Di kalangan murid Konoha High School, terdapat suatu cerita mistis yang unik. Bukan, bukan satu cerita yang mengerikan. Hanya saja, mitos ini kembali memegang prinsip 'percaya tidak percaya'.
Katanya, jika suatu saat kau berjalan ke taman belakang sekolah dan mendapati sebuah kursi biru berdiam di bawah sebuah Spider Tree yang ada di pojokan, segeralah duduk di atas kursi tersebut. Pejamkan matamu dan begitu matamu terbuka kembali, kau akan bisa melihat sesuatu yang paling ingin kaulihat. Benda, orang, masa lalu, masa depan—apa pun.

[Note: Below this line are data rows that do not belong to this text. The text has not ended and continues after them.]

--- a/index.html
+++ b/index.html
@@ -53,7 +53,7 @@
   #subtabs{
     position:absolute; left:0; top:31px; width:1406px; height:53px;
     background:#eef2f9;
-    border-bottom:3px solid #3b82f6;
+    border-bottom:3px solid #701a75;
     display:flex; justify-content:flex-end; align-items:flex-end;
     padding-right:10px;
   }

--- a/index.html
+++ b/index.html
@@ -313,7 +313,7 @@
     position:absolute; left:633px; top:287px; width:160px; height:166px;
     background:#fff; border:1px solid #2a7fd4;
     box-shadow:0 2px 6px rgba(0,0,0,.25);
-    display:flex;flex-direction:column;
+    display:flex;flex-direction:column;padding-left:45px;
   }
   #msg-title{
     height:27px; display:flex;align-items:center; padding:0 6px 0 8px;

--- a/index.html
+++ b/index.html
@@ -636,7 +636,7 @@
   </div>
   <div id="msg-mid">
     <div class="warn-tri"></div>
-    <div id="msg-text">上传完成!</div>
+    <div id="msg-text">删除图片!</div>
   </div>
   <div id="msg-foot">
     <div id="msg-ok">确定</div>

Tidak ada yang tahu siapa yang pertama kali menyebarkan rumor tersebut, tetapi hanya beberapa anak yang tampaknya telah berhasil melihat dan mengalami sendiri mitos tersebut. Anehnya, mereka justru bungkam dan enggan bercerita lebih jauh mengenai mitos tersebut. Entah mereka berbohong atau memang ada sesuatu yang telah terjadi, sampai saat ini, informasi seputar kursi biru itu masih menjadi mitos yang dilingkupi misteri.
BLUE CHAIR
Disclaimer : I do not own Naruto. Naruto © Masashi Kishimoto
I don't gain any commercial advantage by publishing this fanfic. This exactly is just for fun.

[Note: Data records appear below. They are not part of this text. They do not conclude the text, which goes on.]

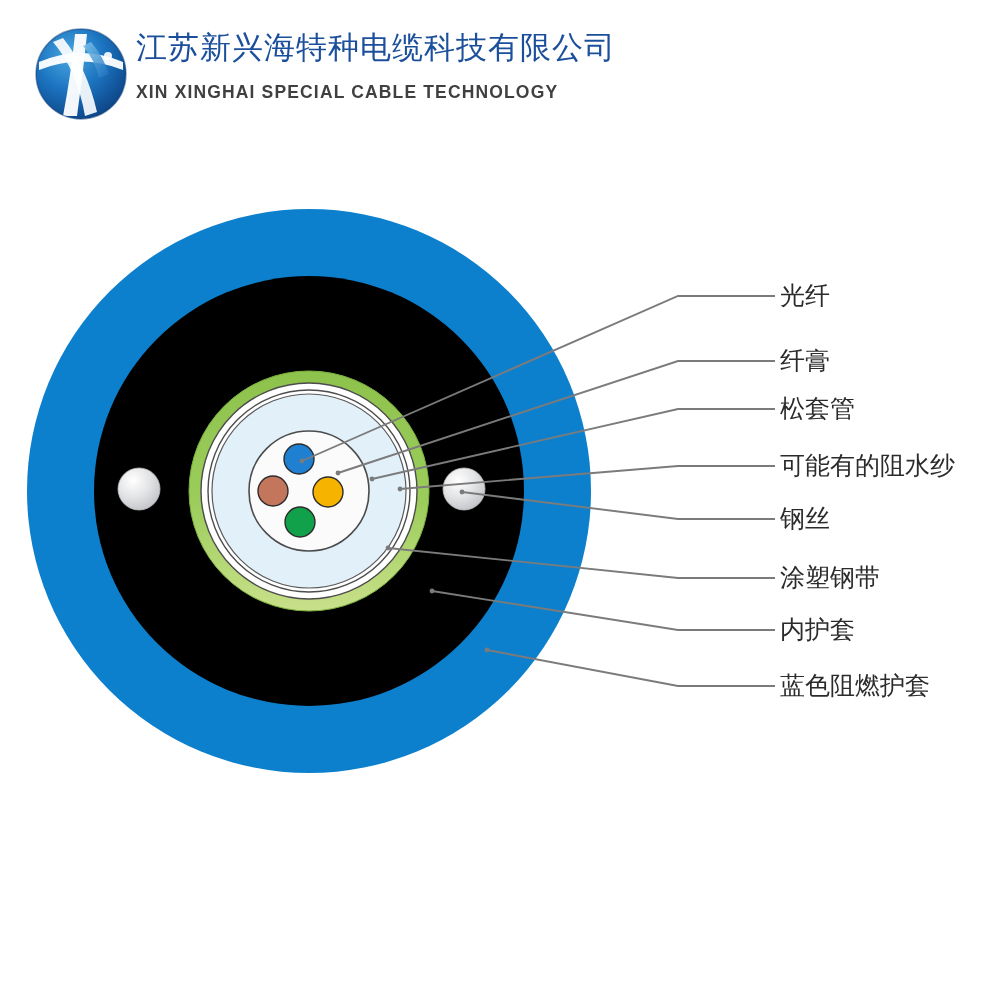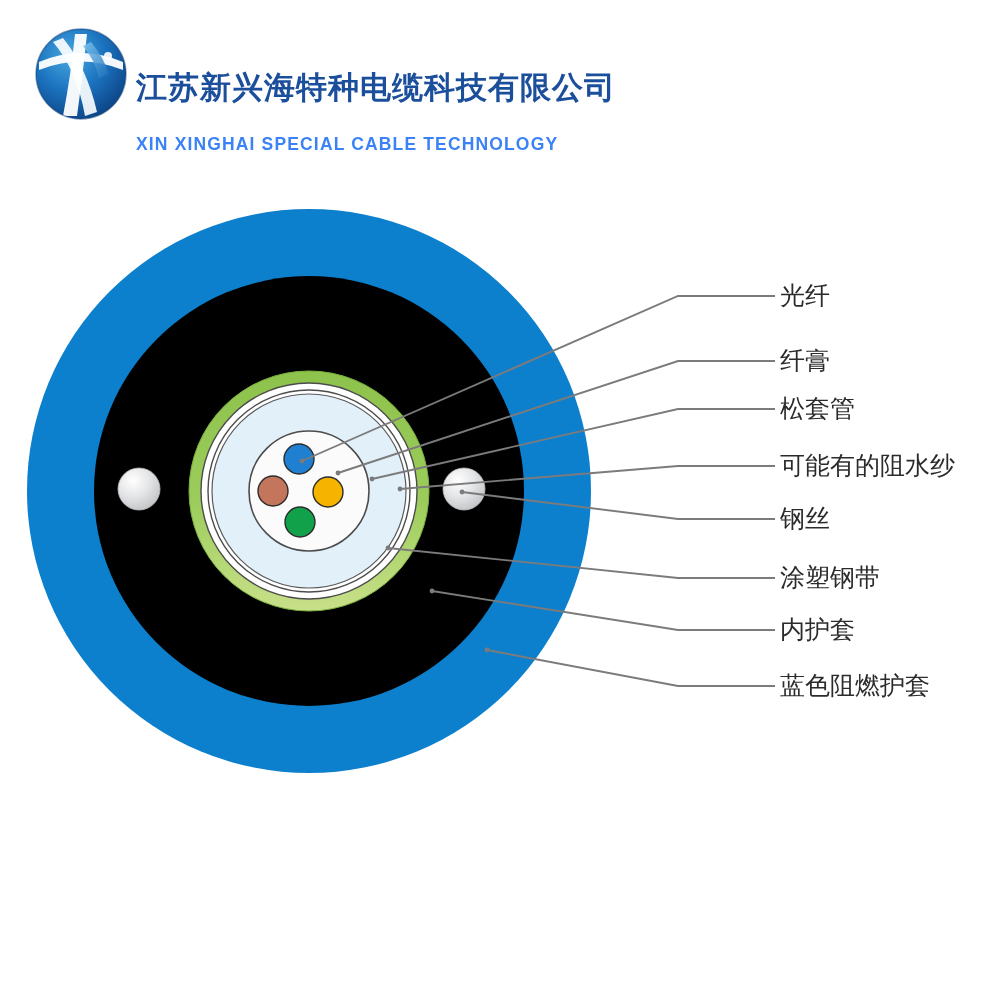--- a/index.html
+++ b/index.html
@@ -39,12 +39,11 @@
   }
   #brand-name-cn {
     font-size: 31px;
-    font-weight: bold;
+    font-weight: normal;
     color: #1b4f9c;
     letter-spacing: 1px;
     line-height: 40px;
     white-space: nowrap;
-    margin-top: 40px;
   }
   #brand-name-en {
     font-size: 17.5px;

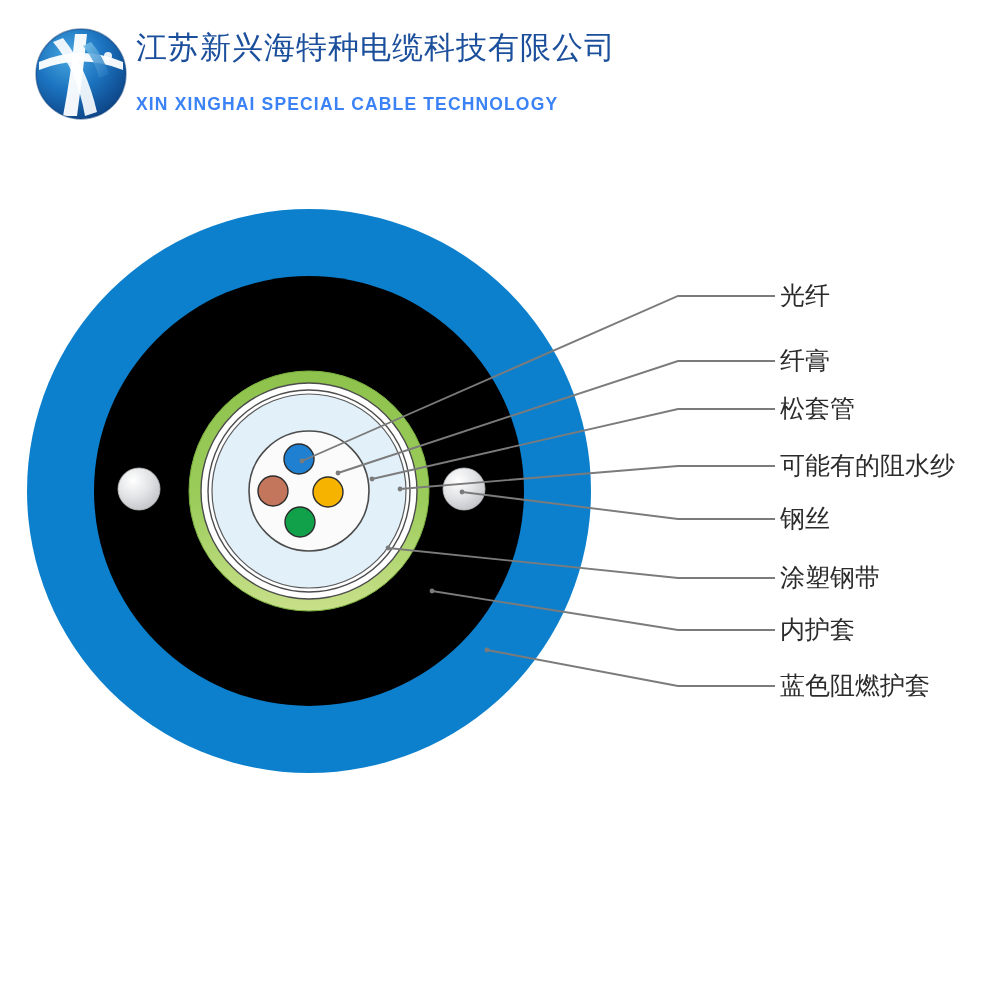--- a/index.html
+++ b/index.html
@@ -48,10 +48,10 @@
   #brand-name-en {
     font-size: 17.5px;
     font-weight: bold;
-    color: #3b82f6;
+    color: #404040;
     letter-spacing: 1.15px;
     line-height: 28px;
-    margin-top: 22px;
+    margin-top: 10px;
     white-space: nowrap;
   }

Story © Sukie 'Suu' foxie.
Warning: HS-AU. OOC-ness
For Kia Andrea's challenge: 15 fics of GaaIno.
#12
"Mustahil." Celetukan kaget itu keluar dari anak kelas 3-1 Konoha High School.

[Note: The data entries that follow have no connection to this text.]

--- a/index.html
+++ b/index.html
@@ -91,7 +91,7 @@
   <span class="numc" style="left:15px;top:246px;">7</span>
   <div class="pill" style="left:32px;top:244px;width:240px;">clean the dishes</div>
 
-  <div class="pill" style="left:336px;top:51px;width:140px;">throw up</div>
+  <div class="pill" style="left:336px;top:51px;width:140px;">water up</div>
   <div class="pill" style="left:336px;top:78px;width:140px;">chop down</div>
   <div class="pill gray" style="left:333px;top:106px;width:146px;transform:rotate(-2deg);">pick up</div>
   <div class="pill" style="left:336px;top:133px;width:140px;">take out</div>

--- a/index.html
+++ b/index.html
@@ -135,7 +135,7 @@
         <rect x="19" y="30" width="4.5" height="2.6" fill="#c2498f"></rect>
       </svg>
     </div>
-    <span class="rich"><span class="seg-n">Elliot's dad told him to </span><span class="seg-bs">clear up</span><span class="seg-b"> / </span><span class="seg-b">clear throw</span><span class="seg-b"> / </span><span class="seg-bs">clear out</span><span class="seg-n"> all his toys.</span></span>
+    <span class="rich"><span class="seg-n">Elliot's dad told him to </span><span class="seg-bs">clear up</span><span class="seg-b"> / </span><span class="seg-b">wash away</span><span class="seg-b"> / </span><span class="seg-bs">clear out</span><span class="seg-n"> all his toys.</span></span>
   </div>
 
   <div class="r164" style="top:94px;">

Yamanaka Ino tak menyangka bahwa ia bisa melihat kursi biru di bawah Spider Tree sebagaimana mitos yang beredar. Suasana tidak enak langsung melingkupi. Namun, apa yang ia takutkan? Justru ia ingin melihat kebenaran mitos itu makanya datang ke sini, 'kan?
Kakinya melangkah perlahan dan berhati-hati. Rerumputan yang meninggi di beberapa bagian membuat Ino memilih jalan yang sedikit berliku ketimbang menerobosnya. Namun, tak butuh waktu sampai lima menit dan Ino sudah berada di depan kursi ajaib yang tak selalu ada di tempatnya ini.
Matanya menatap kursi biru tersebut dengan perasaan campur aduk. Antara bingung, tak percaya, berdebar, juga ragu. Apa yang ingin Ino lihat sebenarnya?
Sebagai seorang anak yang lahir di keluarga Yamanaka, hidup Ino selalu berkecukupan. Ibunya mengelola toko bunga terbesar di Jepang dan ayahnya sendiri baru memulai bisnis baru di bidang permata yang prospeknya begitu menjanjikan. Ino tidak pernah kekurangan secara materi.
Secara penampilan, Ino tergolong anak yang cantik dengan selera berbusana yang sangat bagus. Beberapa kali, Ino diminta tolong kenalannya untuk menjadi model majalah fashion. Terkadang, Ino bahkan diminta untuk menjadi model untuk iklan salon karena rambut pirang panjangnya yang begitu terawat dan mudah diatur.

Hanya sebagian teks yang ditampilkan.